Figure 5.

Functional analysis of BRPF1 with the deletion of different histone binding modules

(A) Overview of wild-type BRPF1 and the BRPF1 mutants with domain architecture. Wild-type BRPF1 (B_WT); BRPF1 with N terminal deletion (B_N⁻); BRPF1 with PWWP module deletion (B_PWWP⁻); BRPF1 with PZP module deletion (B_PZP⁻). The dotted line indicates the deleted regions.

(B) qRT-PCR analysis of the expression with domain-specific primers. The significance level was determined by unpaired two-tailed Student’s t tests. ∗∗, p < 0.01. The data represent the mean ± SD (standard deviation) from three independent repeats (n = 3).

(C) Western blot analysis of FLAG-tagged of overexpression of wild-type BRPF1 and each BRPF1 mutant in BRPF1^−/− H1 hESCs. Overexpression of the negative control in BRPF1^−/− H1 hESCs (B_3FLAG).

(D) Morphology of BRPF1^−/− H1 hESCs overexpressing wild-type BRPF1 and each BRPF1 mutant. Scale bar, 200 μm.

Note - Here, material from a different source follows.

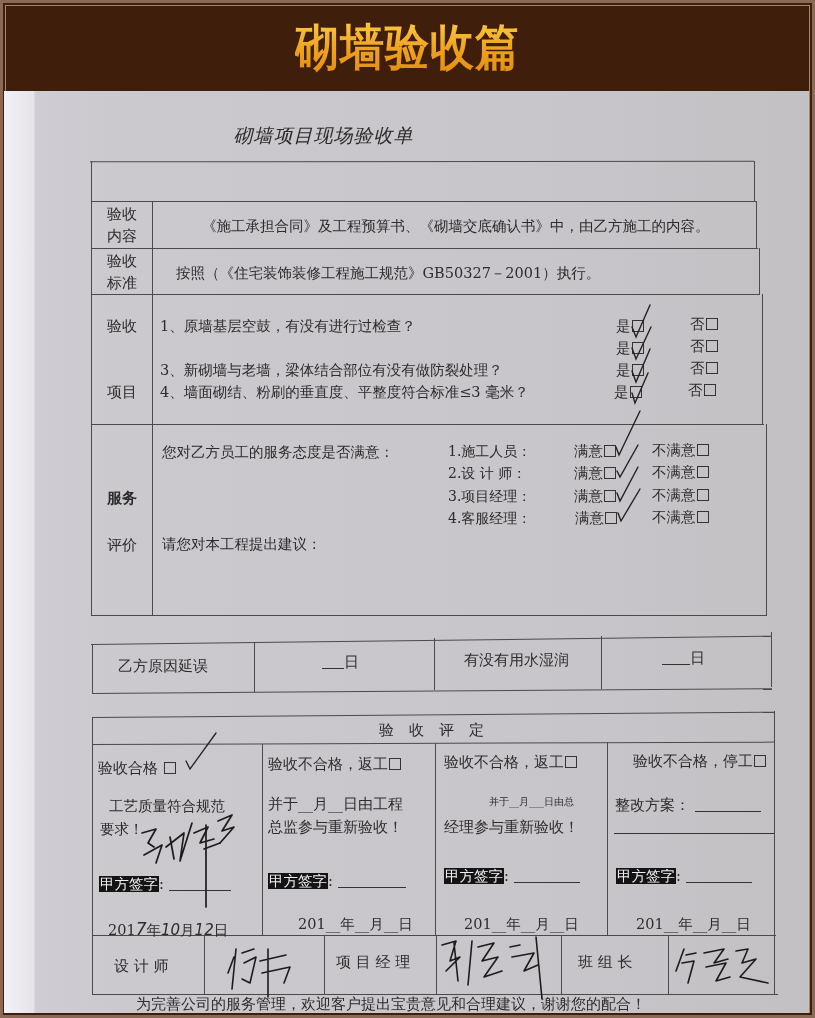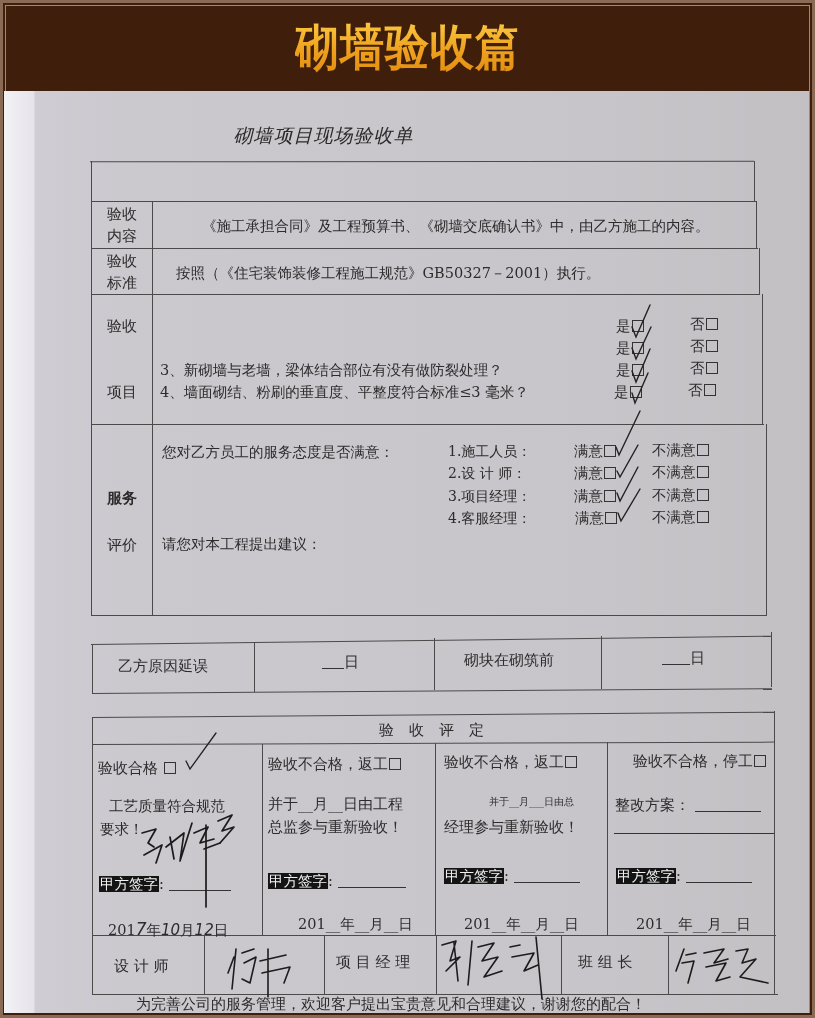"1、原墙基层空鼓，有没有进行过检查？" div.t { html: none -> <div>1、原墙基层空鼓，有没有进行过检查？</div> }
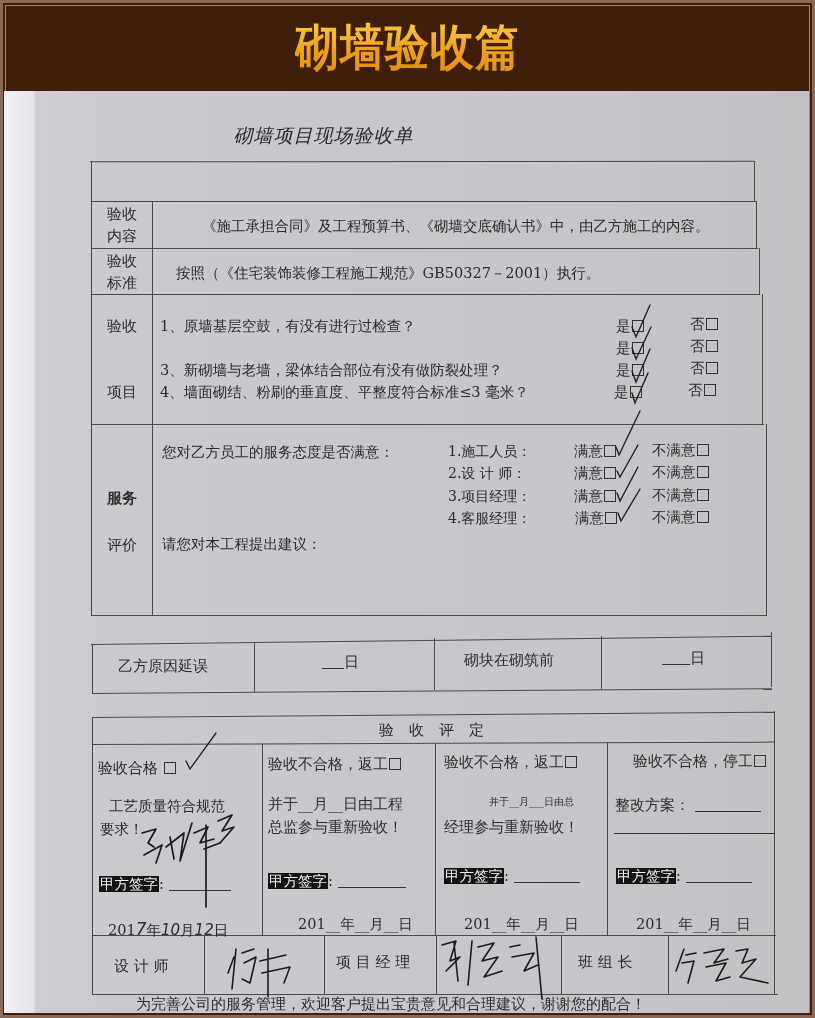"砌块在砌筑前" div.t { text: 砌块在砌筑前 -> 有没有用水湿润 }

(E) FACS analysis of OCT4 in BRPF1^−/− H1 hESCs overexpressing wild-type BRPF1 and each BRPF1 mutant. The significance level was determined by unpaired two-tailed Student’s t tests. ∗∗, p < 0.01. The data represent the mean ± SD (standard deviation) from three independent repeats (n = 3).

(F) qRT-PCR analysis of the expression of the pluripotent genes OCT4, NANOG, and cell fate commitment genes PAX6, RUNX1, and SOX17 in BRPF1^−/− H1 hESCs overexpressing wild-type BRPF1 and each BRPF1 mutant. The significance level was determined by unpaired two-tailed Student’s t tests. ∗∗, p < 0.01. The data represent the mean ± SD (standard deviation) from three independent repeats (n = 3).

(G) Western blot analysis of H3K4me3 and H3K23ac in BRPF1^−/− H1 hESCs overexpressing wild-type BRPF1 and each BRPF1 mutant. All error bars throughout the figure represent the SD (standard deviation) from three independent replicates (n = 3).